As a bonus, the article pretty much calls Monopoly the worst board game ever, and I’m amazed to think that other major publications haven’t done so before:

It requires almost no strategy. The only meaningful question in the game is: To buy or not to buy? Most of its interminable three- to four-hour average playing time (length being another maddening trait) is spent waiting for other players to roll the dice, move their pieces, build hotels, and collect rent.

Have you seen modern Monopoly? Instead of using paper money, the game works with swipe cards and a digital money calculator. As if cheating wasn’t bad enough when an evil older sibling manned the bank, now players can use this device to jack up their cash totals without any paper trail—the screen clears after transactions. Monopoly is now training the future Diebold techs of America.

The bulk of the article is probably old hat for most Sloggers—I’ve met a lot of people through Slog who love Catan (and love whooping me in it). But the feature gives me a good excuse to suggest that the next Slog Happy be filled with board and card games. Catan, Carcassone, Bohnanza, Power Grid, Dominion, Guillotine… if that list seems like gibberish, don’t worry, cuz most of those have easy learning curves and aren’t too competitive. What say you?

62 replies on “I Really Need Some Sheep”

  1. Well, taking a date to a movie is going to run ~$30 so $40 on something you can play over and over is quite a steal if you enjoy it.

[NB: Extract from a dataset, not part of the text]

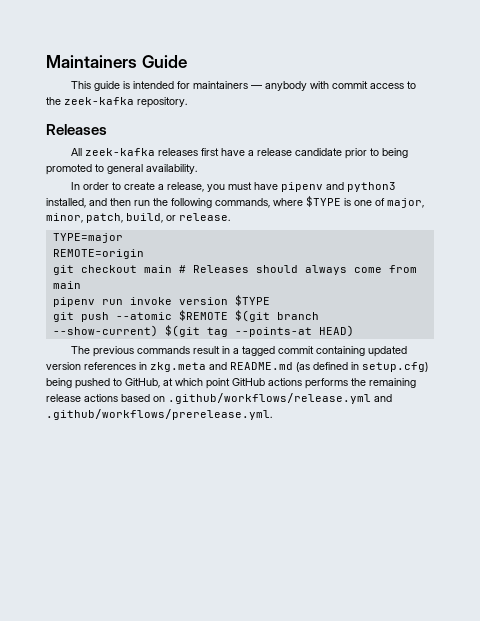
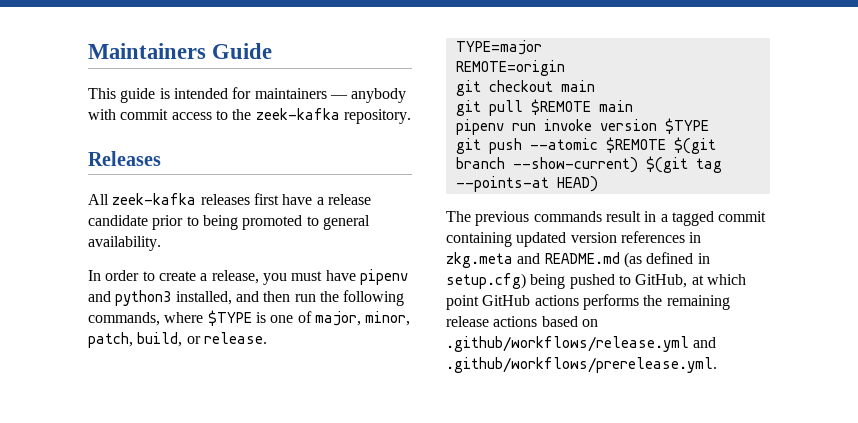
[178,265,417,275] # Releases should always come from -> [455,99,591,116] // git pull $REMOTE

  2. 1. $40 isn’t that much on a per-person, per-hour basis for the entertainment provided.

    2. Monopoly is a great game. I suppose it might be boring if you played by the rules, but it’s quite a bit of fun to do things like sell insurance against catastrophic loss. In fact, just thinking about that makes me want to play again.

    3. Monopoly doesn’t just come down to “To buy or not to buy?” Or rather, that’s actually a very complicated question. You’re basically making a tradeoff between return on investment and liquidity. If you get caught without enough liquidity, you have to sell your assets at fire-sale prices. Of course, if all you do is hold on to cash, you’ll never earn enough to survive.

    Maybe if a few more investment bankers had learned to play Monopoly properly…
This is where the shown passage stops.